Top of Records for the task
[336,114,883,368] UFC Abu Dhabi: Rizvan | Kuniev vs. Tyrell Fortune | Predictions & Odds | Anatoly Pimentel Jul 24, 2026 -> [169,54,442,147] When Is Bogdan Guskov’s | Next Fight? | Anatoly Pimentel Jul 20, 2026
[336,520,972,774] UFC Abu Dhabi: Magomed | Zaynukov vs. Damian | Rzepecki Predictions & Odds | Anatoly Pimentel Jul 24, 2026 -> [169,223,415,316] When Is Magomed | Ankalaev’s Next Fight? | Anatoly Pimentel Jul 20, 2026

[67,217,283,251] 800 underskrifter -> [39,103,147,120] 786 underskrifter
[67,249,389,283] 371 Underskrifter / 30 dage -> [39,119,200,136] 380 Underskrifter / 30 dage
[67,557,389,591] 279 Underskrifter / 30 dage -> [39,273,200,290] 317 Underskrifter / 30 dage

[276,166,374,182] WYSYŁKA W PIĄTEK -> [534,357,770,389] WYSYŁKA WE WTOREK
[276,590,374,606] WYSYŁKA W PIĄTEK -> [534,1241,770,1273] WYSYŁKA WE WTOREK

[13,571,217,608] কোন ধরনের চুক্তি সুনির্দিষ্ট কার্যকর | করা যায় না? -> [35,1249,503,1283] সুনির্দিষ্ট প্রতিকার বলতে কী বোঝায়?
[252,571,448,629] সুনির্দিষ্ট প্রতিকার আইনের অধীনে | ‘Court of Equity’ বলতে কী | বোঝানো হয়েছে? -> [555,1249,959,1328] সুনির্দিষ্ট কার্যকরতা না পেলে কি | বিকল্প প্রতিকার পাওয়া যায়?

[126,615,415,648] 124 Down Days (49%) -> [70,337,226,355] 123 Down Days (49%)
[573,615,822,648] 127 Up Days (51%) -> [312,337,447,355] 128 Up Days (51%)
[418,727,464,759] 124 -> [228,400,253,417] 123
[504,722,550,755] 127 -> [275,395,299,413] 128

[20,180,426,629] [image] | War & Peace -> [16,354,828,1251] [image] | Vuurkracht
Bottom of Records for the task
→ Your instructions:
All of the material above is to be repeated exactly.

→ Reply:
[336,114,883,368] UFC Abu Dhabi: Rizvan | Kuniev vs. Tyrell Fortune | Predictions & Odds | Anatoly Pimentel Jul 24, 2026 -> [169,54,442,147] When Is Bogdan Guskov’s | Next Fight? | Anatoly Pimentel Jul 20, 2026
[336,520,972,774] UFC Abu Dhabi: Magomed | Zaynukov vs. Damian | Rzepecki Predictions & Odds | Anatoly Pimentel Jul 24, 2026 -> [169,223,415,316] When Is Magomed | Ankalaev’s Next Fight? | Anatoly Pimentel Jul 20, 2026

[67,217,283,251] 800 underskrifter -> [39,103,147,120] 786 underskrifter
[67,249,389,283] 371 Underskrifter / 30 dage -> [39,119,200,136] 380 Underskrifter / 30 dage
[67,557,389,591] 279 Underskrifter / 30 dage -> [39,273,200,290] 317 Underskrifter / 30 dage

[276,166,374,182] WYSYŁKA W PIĄTEK -> [534,357,770,389] WYSYŁKA WE WTOREK
[276,590,374,606] WYSYŁKA W PIĄTEK -> [534,1241,770,1273] WYSYŁKA WE WTOREK

[13,571,217,608] কোন ধরনের চুক্তি সুনির্দিষ্ট কার্যকর | করা যায় না? -> [35,1249,503,1283] সুনির্দিষ্ট প্রতিকার বলতে কী বোঝায়?
[252,571,448,629] সুনির্দিষ্ট প্রতিকার আইনের অধীনে | ‘Court of Equity’ বলতে কী | বোঝানো হয়েছে? -> [555,1249,959,1328] সুনির্দিষ্ট কার্যকরতা না পেলে কি | বিকল্প প্রতিকার পাওয়া যায়?

[126,615,415,648] 124 Down Days (49%) -> [70,337,226,355] 123 Down Days (49%)
[573,615,822,648] 127 Up Days (51%) -> [312,337,447,355] 128 Up Days (51%)
[418,727,464,759] 124 -> [228,400,253,417] 123
[504,722,550,755] 127 -> [275,395,299,413] 128

[20,180,426,629] [image] | War & Peace -> [16,354,828,1251] [image] | Vuurkracht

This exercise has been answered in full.